**Exercise input:**
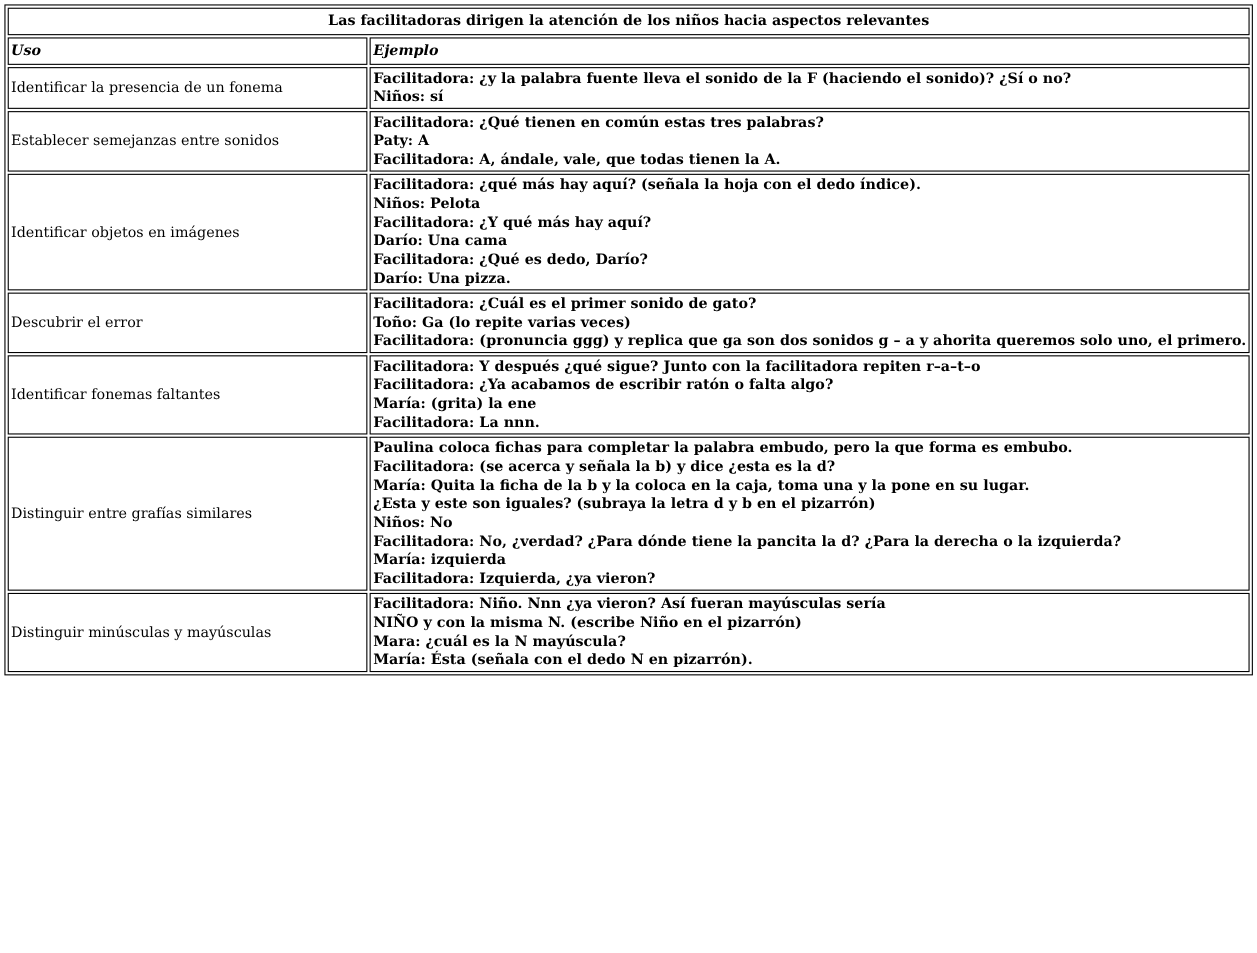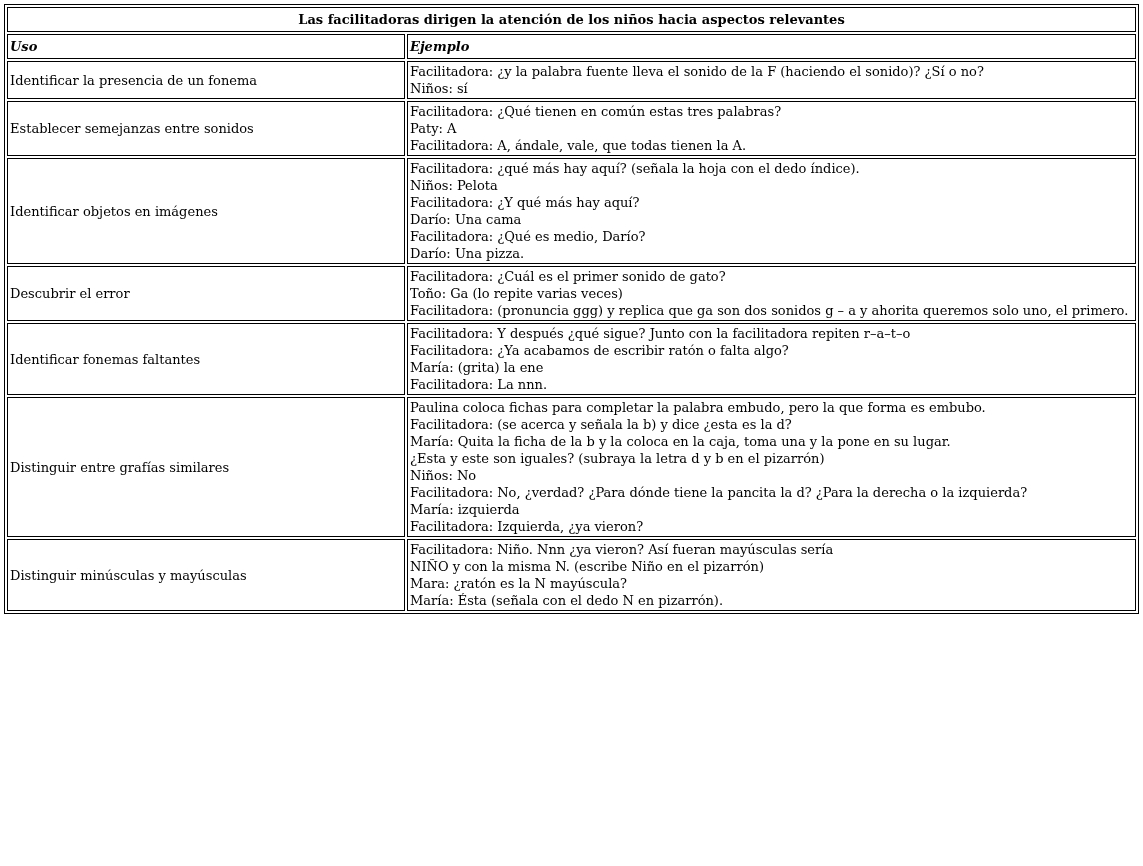--- a/index.html
+++ b/index.html
@@ -26,21 +26,21 @@
       text-align: center;
       font-weight: bold;
       height: 21px;
     }
     table.main th.colhead {
       font-weight: bold;
       height: 21px;
       font-style: italic;
     }
     td.uso { width: 392px; white-space: nowrap; margin-top: 21px; }
-    td.ej .line { display: block; white-space: nowrap; }
+    td.ej .line { display: block; white-space: nowrap; font-weight: bold; }
   </style>
 </head>
 <body>
 
 <table class="main">
   <thead>
     <tr>
       <th class="title" colspan="2">Las facilitadoras dirigen la atención de los niños hacia aspectos relevantes</th>
     </tr>
     <tr>
@@ -64,21 +64,21 @@
           <span class="line">Facilitadora: A, ándale, vale, que todas tienen la A.</span>
         </td>
       </tr>
       <tr>
         <td class="uso">Identificar objetos en imágenes</td>
         <td class="ej">
           <span class="line">Facilitadora: ¿qué más hay aquí? (señala la hoja con el dedo índice).</span>
           <span class="line">Niños: Pelota</span>
           <span class="line">Facilitadora: ¿Y qué más hay aquí?</span>
           <span class="line">Darío: Una cama</span>
-          <span class="line">Facilitadora: ¿Qué es medio, Darío?</span>
+          <span class="line">Facilitadora: ¿Qué es dedo, Darío?</span>
           <span class="line">Darío: Una pizza.</span>
         </td>
       </tr>
       <tr>
         <td class="uso">Descubrir el error</td>
         <td class="ej">
           <span class="line">Facilitadora: ¿Cuál es el primer sonido de gato?</span>
           <span class="line">Toño: Ga (lo repite varias veces)</span>
           <span class="line">Facilitadora: (pronuncia ggg) y replica que ga son dos sonidos g – a y ahorita queremos solo uno, el primero.</span>
         </td>
@@ -103,18 +103,18 @@
           <span class="line">Facilitadora: No, ¿verdad? ¿Para dónde tiene la pancita la d? ¿Para la derecha o la izquierda?</span>
           <span class="line">María: izquierda</span>
           <span class="line">Facilitadora: Izquierda, ¿ya vieron?</span>
         </td>
       </tr>
       <tr>
         <td class="uso">Distinguir minúsculas y mayúsculas</td>
         <td class="ej">
           <span class="line">Facilitadora: Niño. Nnn ¿ya vieron? Así fueran mayúsculas sería</span>
           <span class="line">NIÑO y con la misma N. (escribe Niño en el pizarrón)</span>
-          <span class="line">Mara: ¿ratón es la N mayúscula?</span>
+          <span class="line">Mara: ¿cuál es la N mayúscula?</span>
           <span class="line">María: Ésta (señala con el dedo N en pizarrón).</span>
         </td>
       </tr>
     </tbody>
 </table>
 
 </body></html>

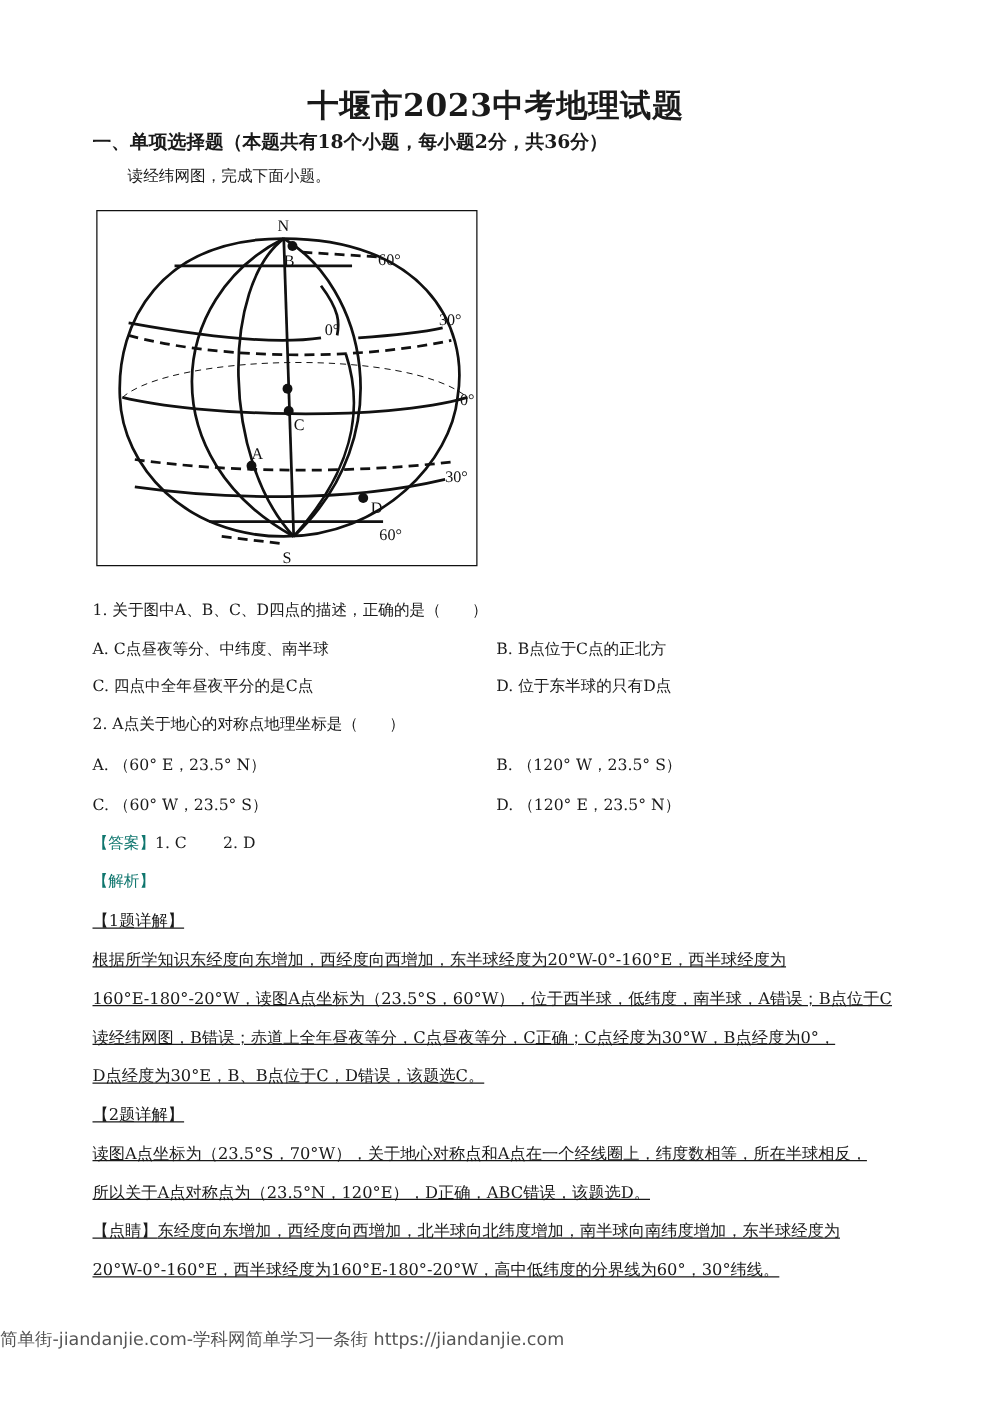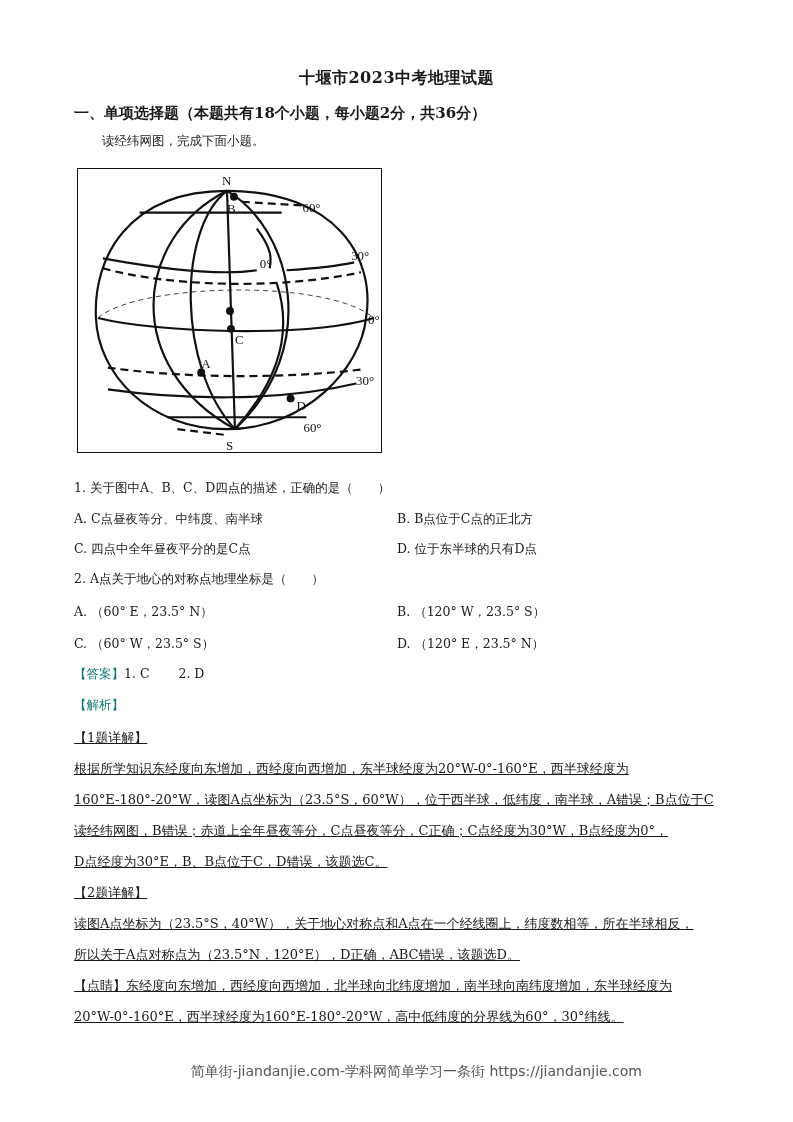--- a/index.html
+++ b/index.html
@@ -1,28 +1,28 @@
 <!DOCTYPE html>
 <html><head>
 <meta charset="utf-8">
 <style>
   html, body { margin: 0; padding: 0; background: #ffffff; }
   body { width: 793px; height: 1122px; position: relative; overflow: hidden;
          font-family: "DejaVu Serif", "Liberation Serif", serif; color: #1a1a1a; }
   .title { position: absolute; top: 68px; left: 0; width: 793px; text-align: center;
-           font-size: 16px; font-weight: bold; letter-spacing: 0.5px; }
+           font-size: 25px; font-weight: bold; letter-spacing: 0.5px; }
   .section { position: absolute; top: 104px; left: 74px; font-size: 15px; font-weight: bold; }
   .intro { position: absolute; top: 133px; left: 102px; font-size: 12.5px; font-family: Liberation Mono, monospace; }
   .figure { position: absolute; top: 168px; left: 77px; width: 305px; height: 285px;
             border: 1.5px solid #111; box-sizing: border-box; }
   .figure svg { width: 100%; height: 100%; }
   .q { position: absolute; font-size: 12.5px; }
   .ans-label { color: #0f766e; }
   .body-text { position: absolute; left: 74px; width: 650px; font-size: 13px; line-height: 31px; text-decoration: underline; }
-  .footer { position: absolute; top: 1063px; left: 0; width: 642px; text-align: right;
+  .footer { position: absolute; top: 1063px; left: 0; width: 642px; text-align: left;
             font-family: "DejaVu Sans", sans-serif; font-size: 14px; color: #555; }
 </style>
 </head>
 <body>
 
 <div class="title">十堰市2023中考地理试题</div>
 <div class="section">一、单项选择题（本题共有18个小题，每小题2分，共36分）</div>
 <div class="intro">读经纬网图，完成下面小题。</div>
 
 <div class="figure">
@@ -94,19 +94,19 @@
 <div class="body-text" style="top:722px">
   <div>【1题详解】</div>
   <div>根据所学知识东经度向东增加，西经度向西增加，东半球经度为20°W-0°-160°E，西半球经度为</div>
   <div>160°E-180°-20°W，读图A点坐标为（23.5°S，60°W），位于西半球，低纬度，南半球，A错误；B点位于C</div>
   <div>读经纬网图，B错误；赤道上全年昼夜等分，C点昼夜等分，C正确；C点经度为30°W，B点经度为0°，</div>
   <div>D点经度为30°E，B、B点位于C，D错误，该题选C。</div>
 </div>
 
 <div class="body-text" style="top:877px">
   <div>【2题详解】</div>
-  <div>读图A点坐标为（23.5°S，40°W），关于地心对称点和A点在一个经线圈上，纬度数相等，所在半球相反，</div>
+  <div>读图A点坐标为（23.5°S，70°W），关于地心对称点和A点在一个经线圈上，纬度数相等，所在半球相反，</div>
   <div>所以关于A点对称点为（23.5°N，120°E），D正确，ABC错误，该题选D。</div>
   <div><span>【点睛】</span><span>东经度向东增加，西经度向西增加，北半球向北纬度增加，南半球向南纬度增加，东半球经度为</span></div>
   <div>20°W-0°-160°E，西半球经度为160°E-180°-20°W，高中低纬度的分界线为60°，30°纬线。</div>
 </div>
 
 <div class="footer">简单街-jiandanjie.com-学科网简单学习一条街 https://jiandanjie.com</div>
 
 </body></html>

**Exercise:**
Set down only the lines from the line with "<div><span>【点睛" through the last line of the data above, keeping both the first and the last.

**Solution to this task:**
   <div><span>【点睛】</span><span>东经度向东增加，西经度向西增加，北半球向北纬度增加，南半球向南纬度增加，东半球经度为</span></div>
   <div>20°W-0°-160°E，西半球经度为160°E-180°-20°W，高中低纬度的分界线为60°，30°纬线。</div>
 </div>
 
 <div class="footer">简单街-jiandanjie.com-学科网简单学习一条街 https://jiandanjie.com</div>
 
 </body></html>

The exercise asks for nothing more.